(Detected change data)
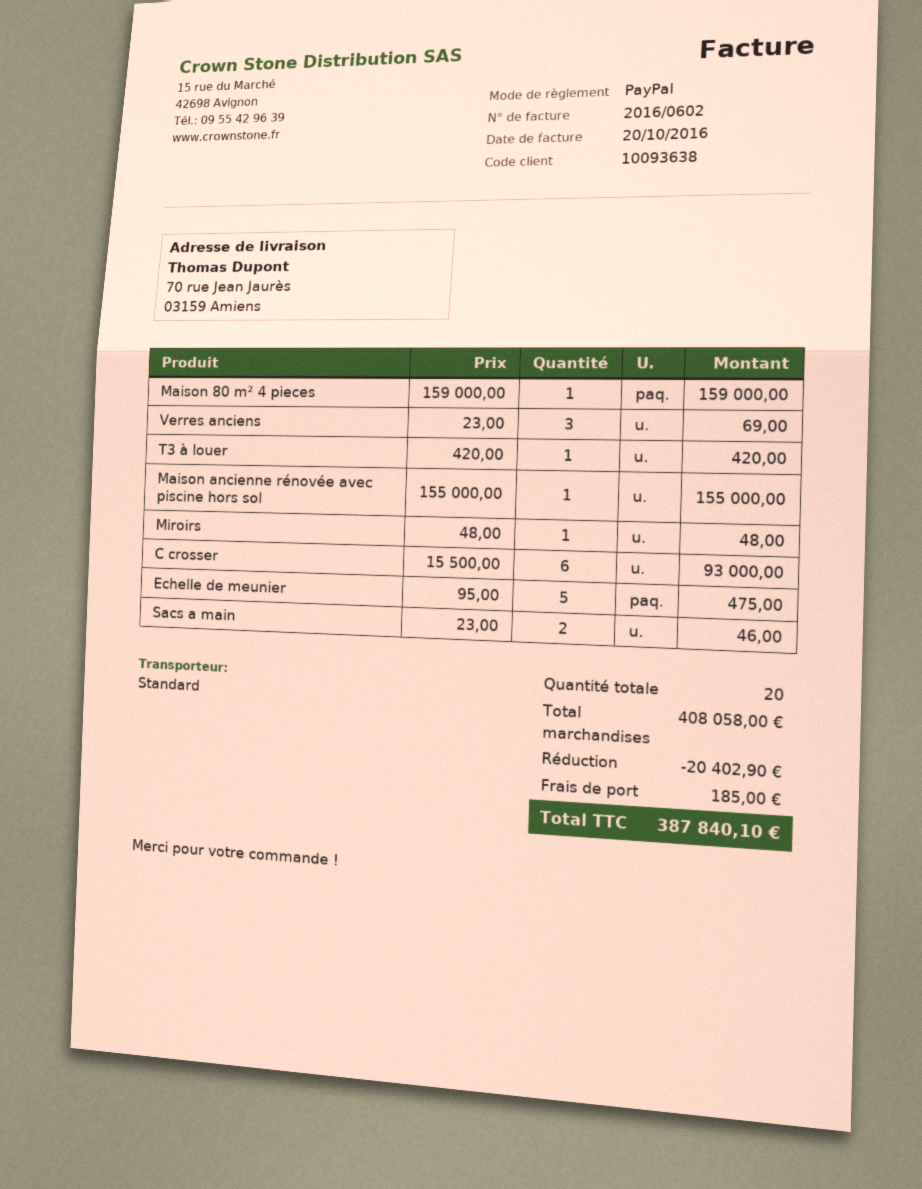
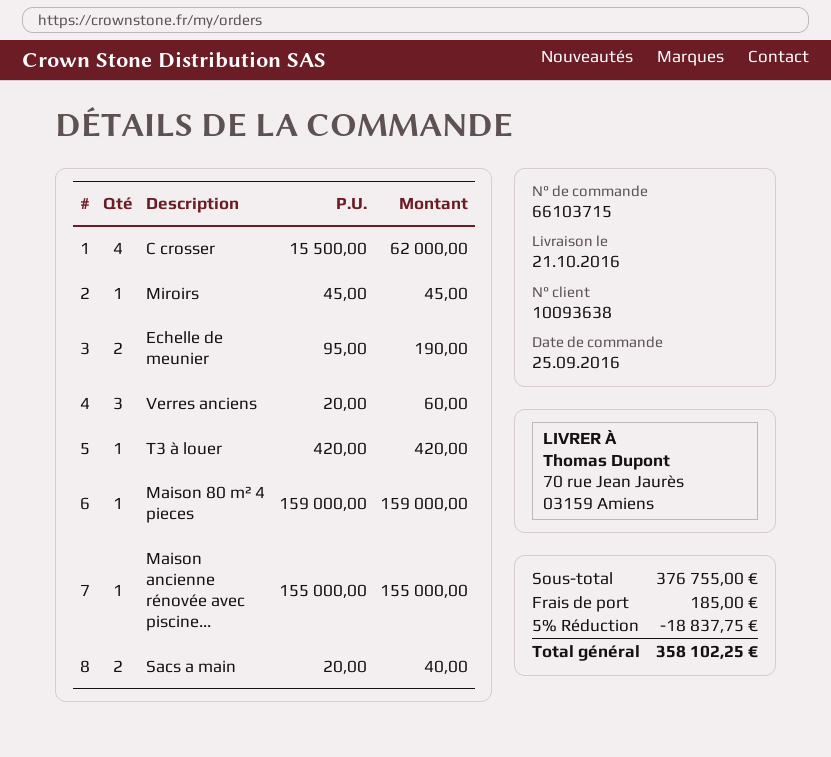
Verres anciens: 3 x 23.00 = 69.00 -> 3 x 20.00 = 60.00
Miroirs: 1 x 48.00 = 48.00 -> 1 x 45.00 = 45.00
C crosser: 6 x 15500.00 = 93000.00 -> 4 x 15500.00 = 62000.00
Echelle de meunier: 5 x 95.00 = 475.00 -> 2 x 95.00 = 190.00
Sacs a main: 2 x 23.00 = 46.00 -> 2 x 20.00 = 40.00
subtotal: 408058.00 -> 376755.00
discount: 20402.90 -> 18837.75
total: 387840.10 -> 358102.25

- **WHAT YOU WILL DO**
Above are the records; copy exactly the lines from the one with "Echelle de meunier: 5" through the final line.

- **EXPECTED ANSWER**
Echelle de meunier: 5 x 95.00 = 475.00 -> 2 x 95.00 = 190.00
Sacs a main: 2 x 23.00 = 46.00 -> 2 x 20.00 = 40.00
subtotal: 408058.00 -> 376755.00
discount: 20402.90 -> 18837.75
total: 387840.10 -> 358102.25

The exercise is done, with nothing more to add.